Intel’s CHIPSEC can detect CIA’s OS X rootkit

As details about CIA’s hacking capabilities and tools are, bit by bit, popping to the surface, companies are trying to offer users some piece of mind.

OS X rootkit

In the wake of WikiLeaks’ release of the CIA document dump, Apple has stated that many of the revealed iOS exploits have already been patched, and the company is constantly working to address any new vulnerabilities.

“Our products and software are designed to quickly get security updates into the hands of our customers, with nearly 80 percent of users running the latest version of our operating system,” they noted. “We always urge customers to download the latest iOS to make sure they have the most recent security updates.”

But it was Intel Security that offered a tool that can identify an EFI (Extensible Firmware Interface) rootkit that is meant to function as a covert implant on machines running Apple’s OS X.

What is EFI/UEFI?

Originally developed by Intel to replace the BIOS (Basic Input/Output System) firmware interface, EFI (Extensible Firmware Interface) has been deprecated in favor of the Unified Extensible Firmware Interface (UEFI).

UEFI is a specification that defines a software interface between an operating system and platform firmware.

The newly revealed rootkit, and the tool to detect it

The rootkit is named DarkMatter, and is part of the DerStarke bundle for targeting OS X machines.

“[DarkMatter] appears to include multiple EFI executable components that it injects into the EFI firmware on a target system at different stages of infection,” Intel Security’s Christiaan Beek and Raj Samani explained.

“If one has generated a whitelist of known good EFI executables from the firmware image beforehand, then running the new tools.uefi.whitelist module on a system with EFI firmware infected by the DarkMatter persistent implant would likely result in a detection of these extra binaries added to the firmware by the rootkit.”

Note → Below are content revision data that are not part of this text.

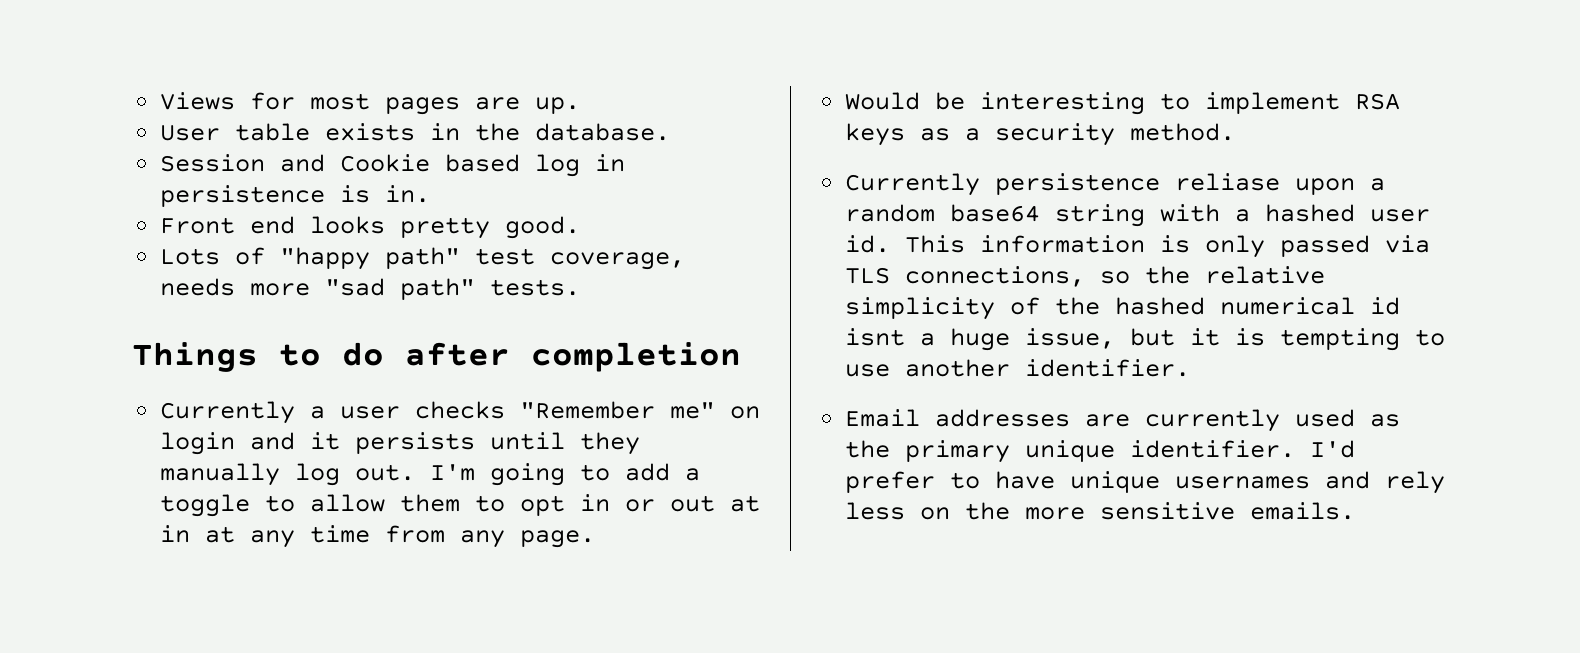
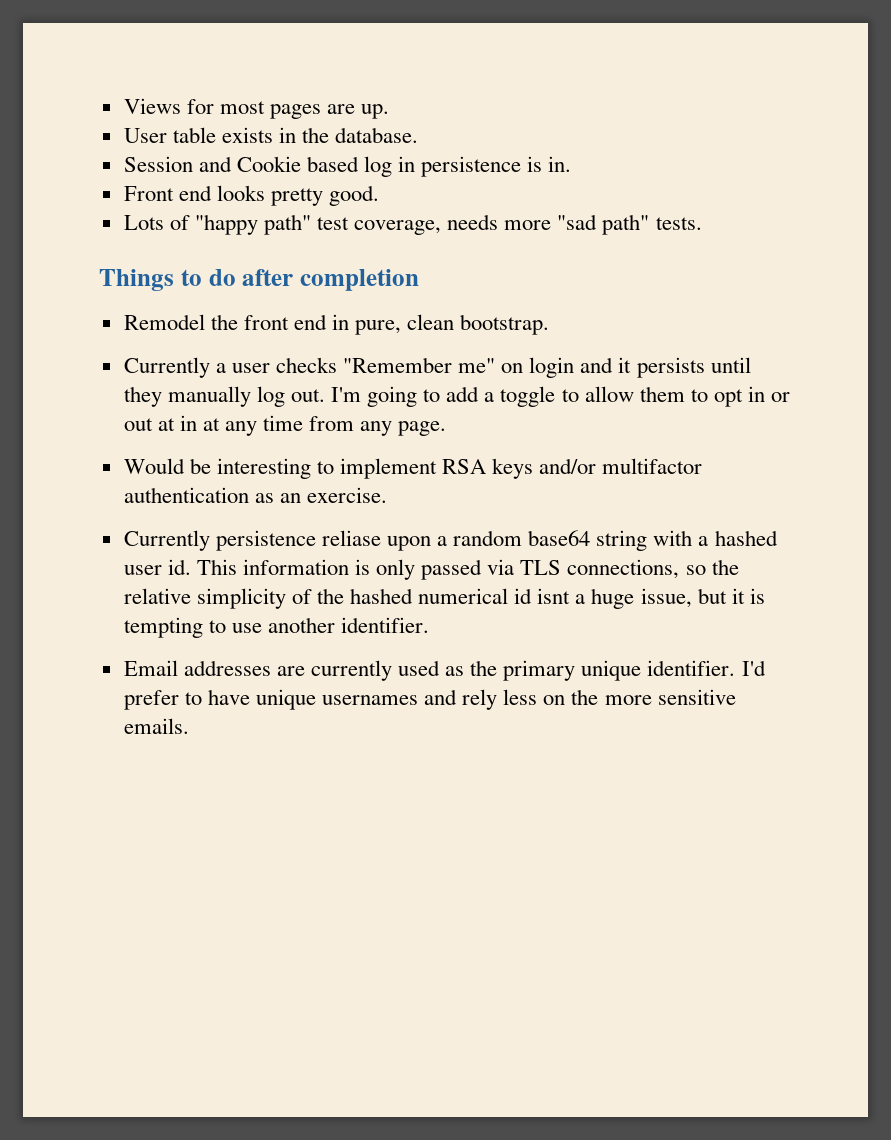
(741, 357) none -> [123,314,550,335] // Remodel the front end in pure, clean bootstrap.
[920,123,1236,146] as a security method. -> [539,458,703,474] [123,487,387,503] and/or multifactor authentication as an exercise.

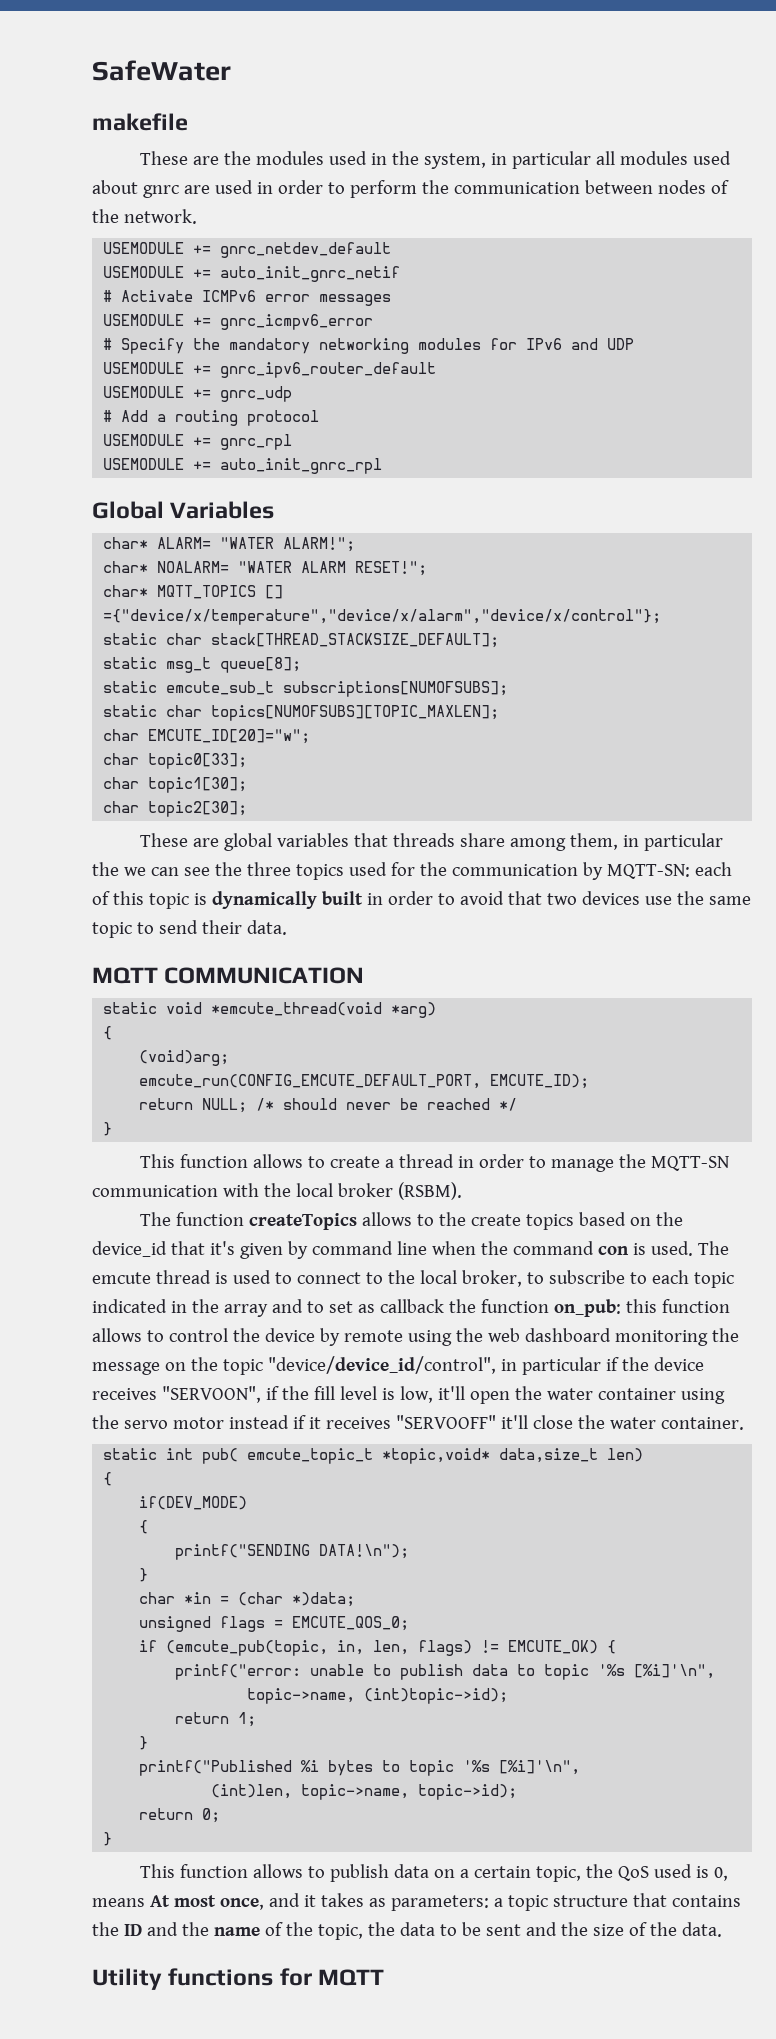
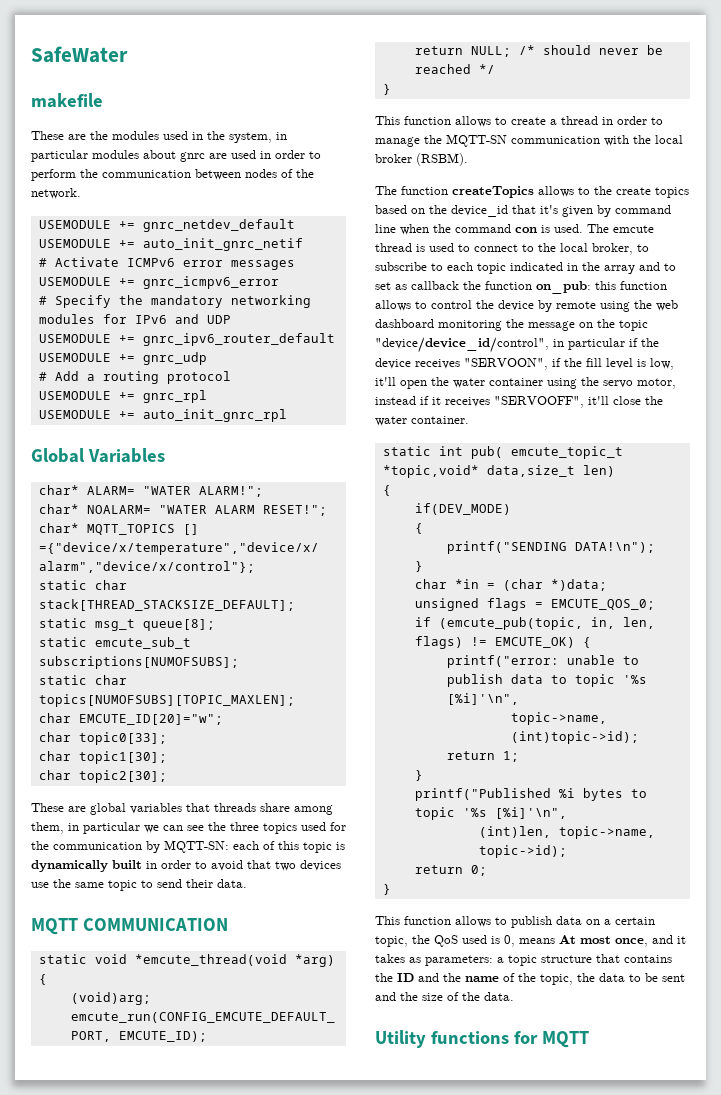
[595,151,731,165] all modules used -> [92,150,139,159] modules
[92,862,119,876] the -> (140, 828) none
[172,1417,224,1429] motor -> [637,378,676,389] motor,
[395,1415,496,1429] "SERVOOFF" -> [494,396,584,408] "SERVOOFF",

The original firmware can be provided by the manufacturer (Apple).

The module they mention is part of Intel’s CHIPSEC open source framework for assessing the security of a variety of personal computer platforms (hardware, system firmware, and platform components). CHIPSEC can be run on Windows, Linux, Mac OS X and UEFI shell, and includes a security test suite, tools for accessing various low level interfaces, and forensic capabilities.